Pictures do not belong in the copy; restate the records below word for word.

-=-=-=-=-

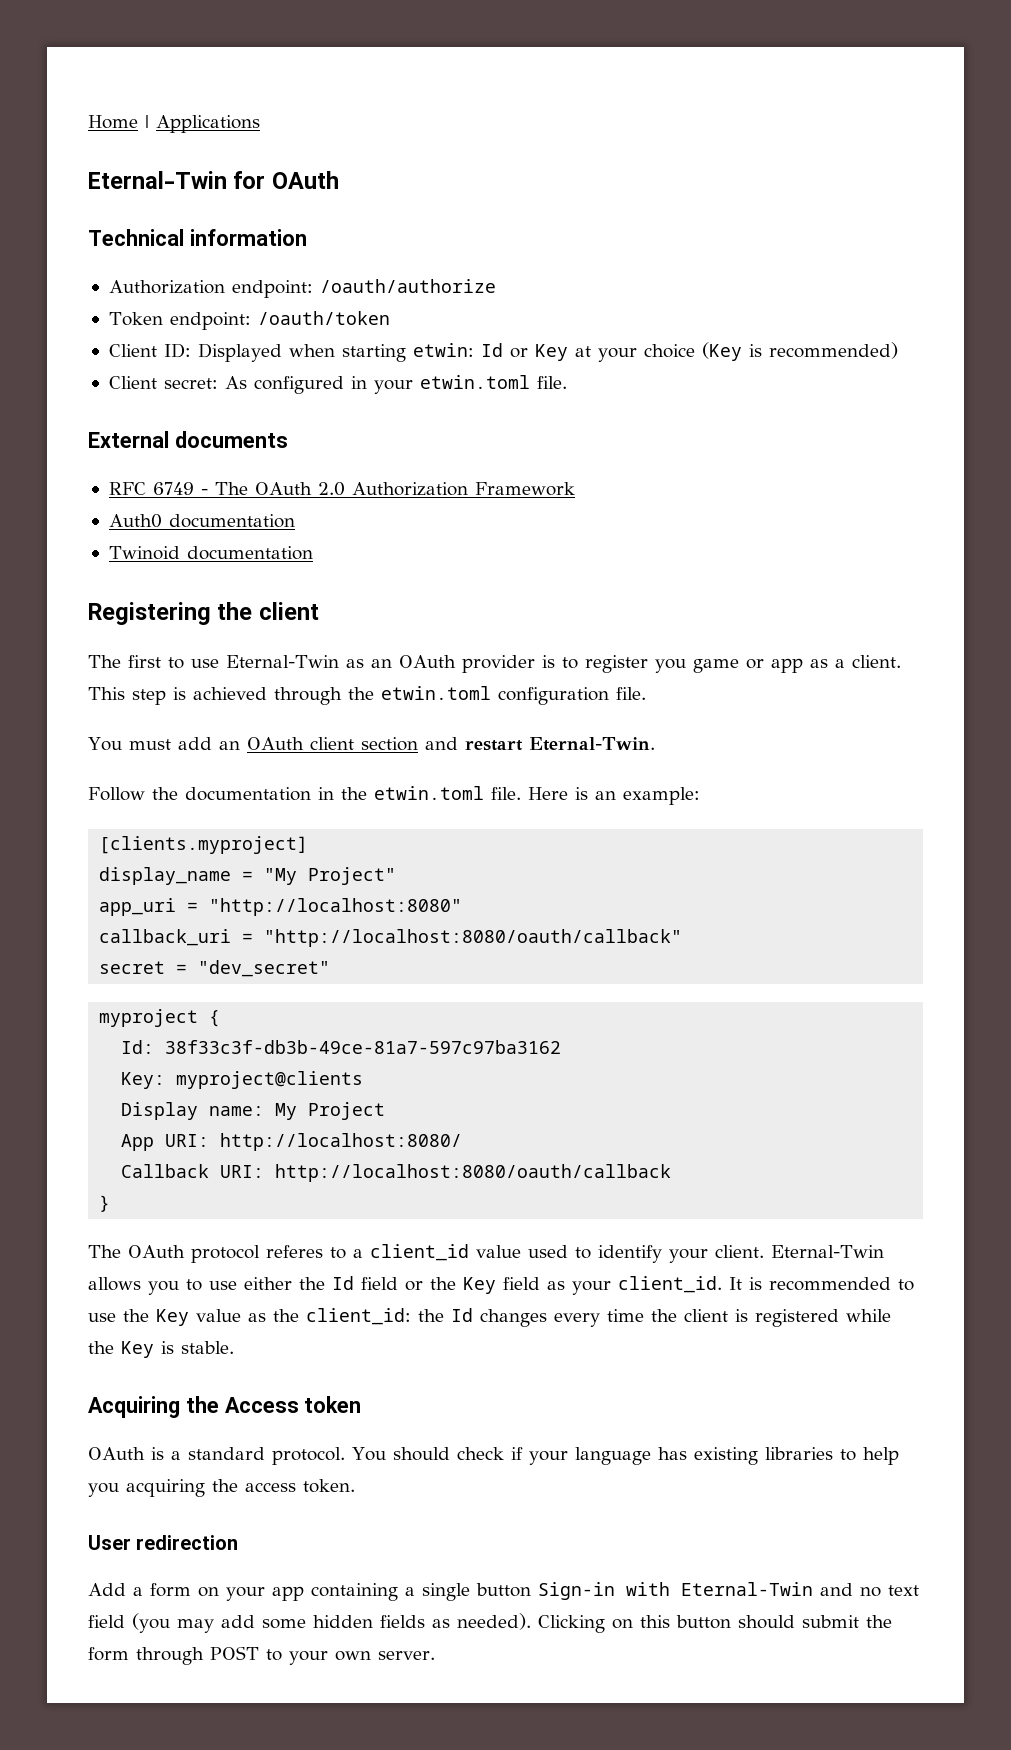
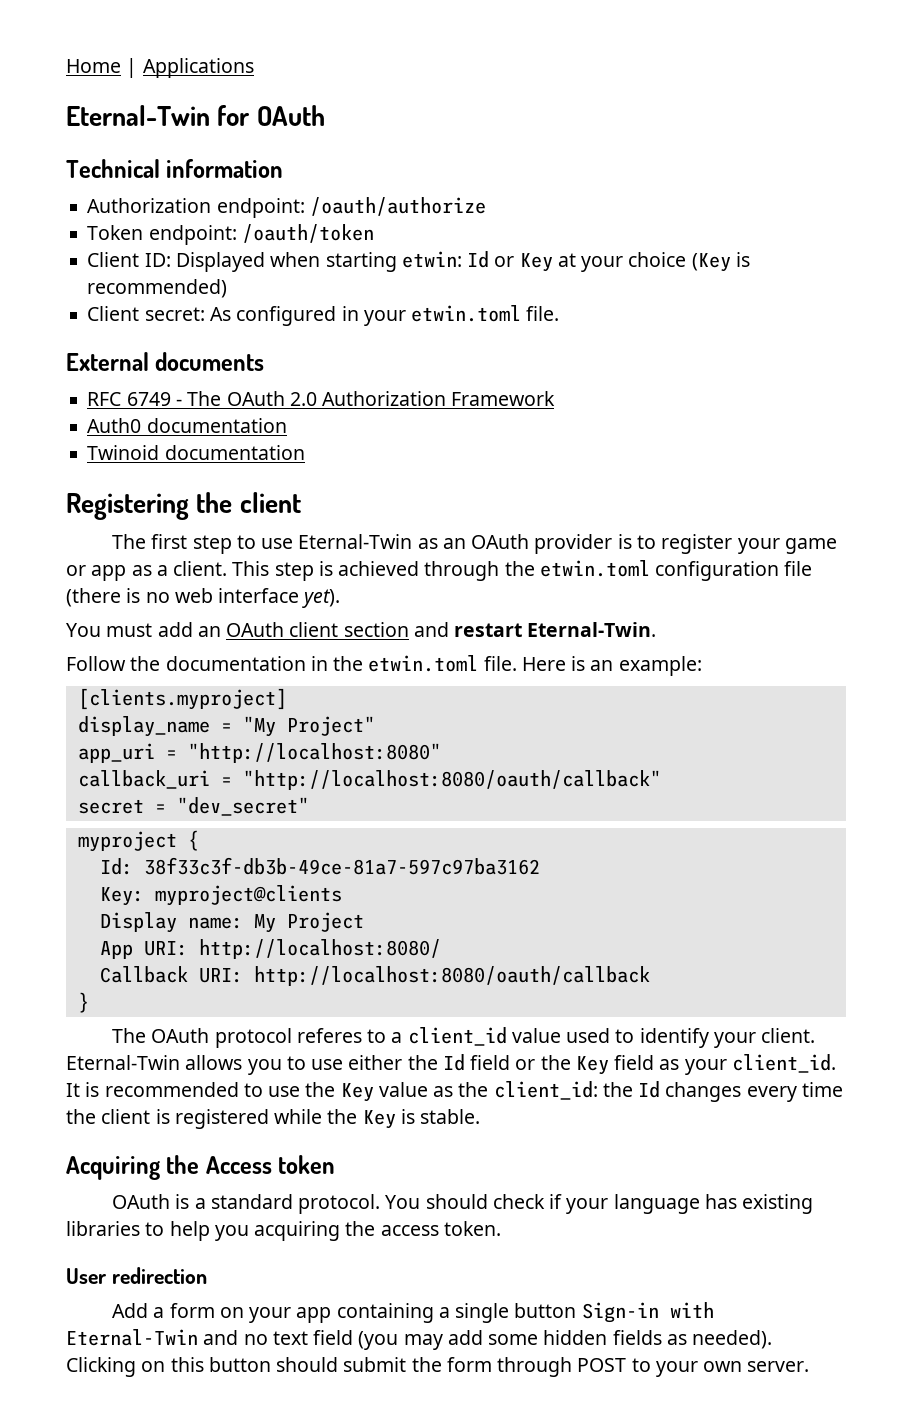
- The first to use Eternal-Twin as an OAuth provider is to register you game or app as a client.
+ The first step to use Eternal-Twin as an OAuth provider is to register your game or app as a client.
- This step is achieved through the etwin.toml configuration file.
+ This step is achieved through the etwin.toml configuration file (there is no web interface yet).

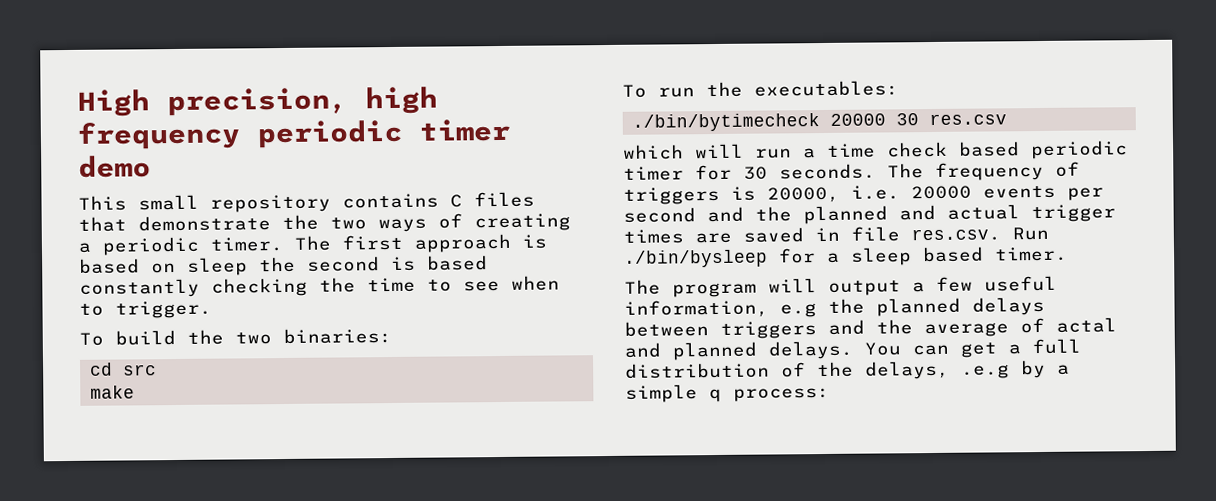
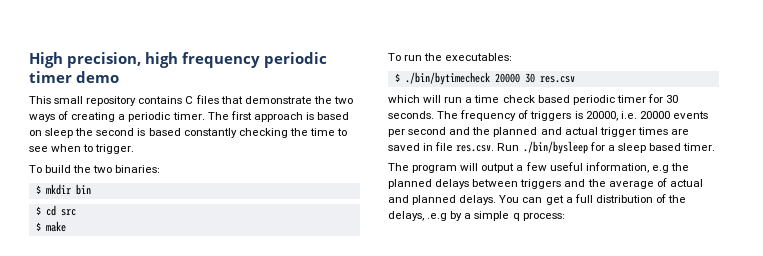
- cd src
+ $ mkdir bin
+ $ cd src
- make
+ $ make
- ./bin/bytimecheck 20000 30 res.csv
+ $ ./bin/bytimecheck 20000 30 res.csv
- The program will output a few useful information, e.g the planned delays between triggers and the average of actal and planned delays.
+ The program will output a few useful information, e.g the planned delays between triggers and the average of actual and planned delays.

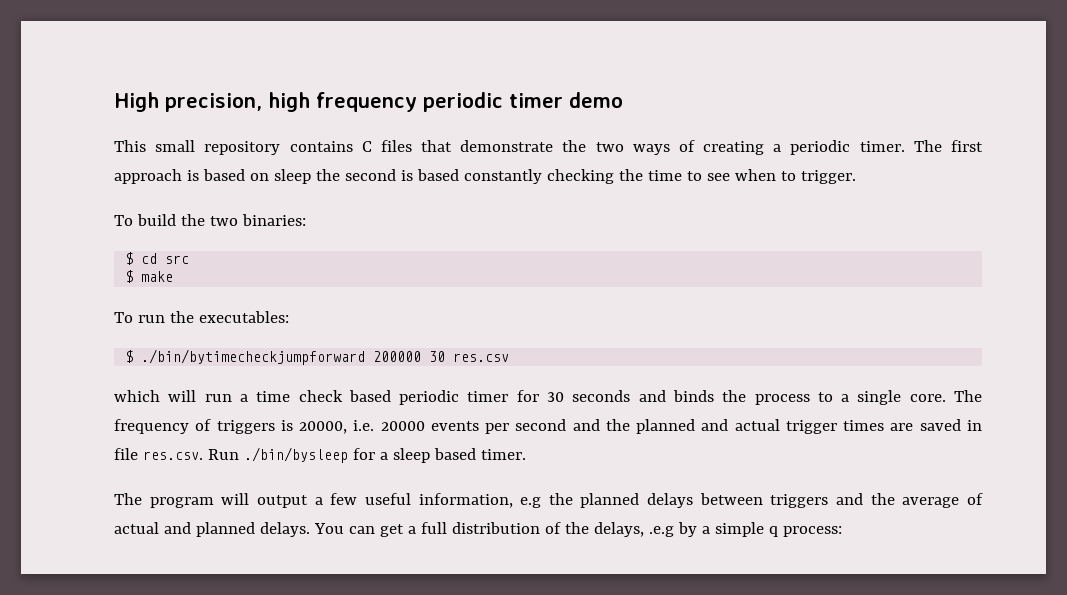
- $ mkdir bin
- $ ./bin/bytimecheck 20000 30 res.csv
+ $ ./bin/bytimecheckjumpforward 200000 30 res.csv
- which will run a time check based periodic timer for 30 seconds.
+ which will run a time check based periodic timer for 30 seconds and binds the process to a single core.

-=-=-=-=-

- Solution to this exercise
- The first to use Eternal-Twin as an OAuth provider is to register you game or app as a client.
+ The first step to use Eternal-Twin as an OAuth provider is to register your game or app as a client.
- This step is achieved through the etwin.toml configuration file.
+ This step is achieved through the etwin.toml configuration file (there is no web interface yet).

- cd src
+ $ mkdir bin
+ $ cd src
- make
+ $ make
- ./bin/bytimecheck 20000 30 res.csv
+ $ ./bin/bytimecheck 20000 30 res.csv
- The program will output a few useful information, e.g the planned delays between triggers and the average of actal and planned delays.
+ The program will output a few useful information, e.g the planned delays between triggers and the average of actual and planned delays.

- $ mkdir bin
- $ ./bin/bytimecheck 20000 30 res.csv
+ $ ./bin/bytimecheckjumpforward 200000 30 res.csv
- which will run a time check based periodic timer for 30 seconds.
+ which will run a time check based periodic timer for 30 seconds and binds the process to a single core.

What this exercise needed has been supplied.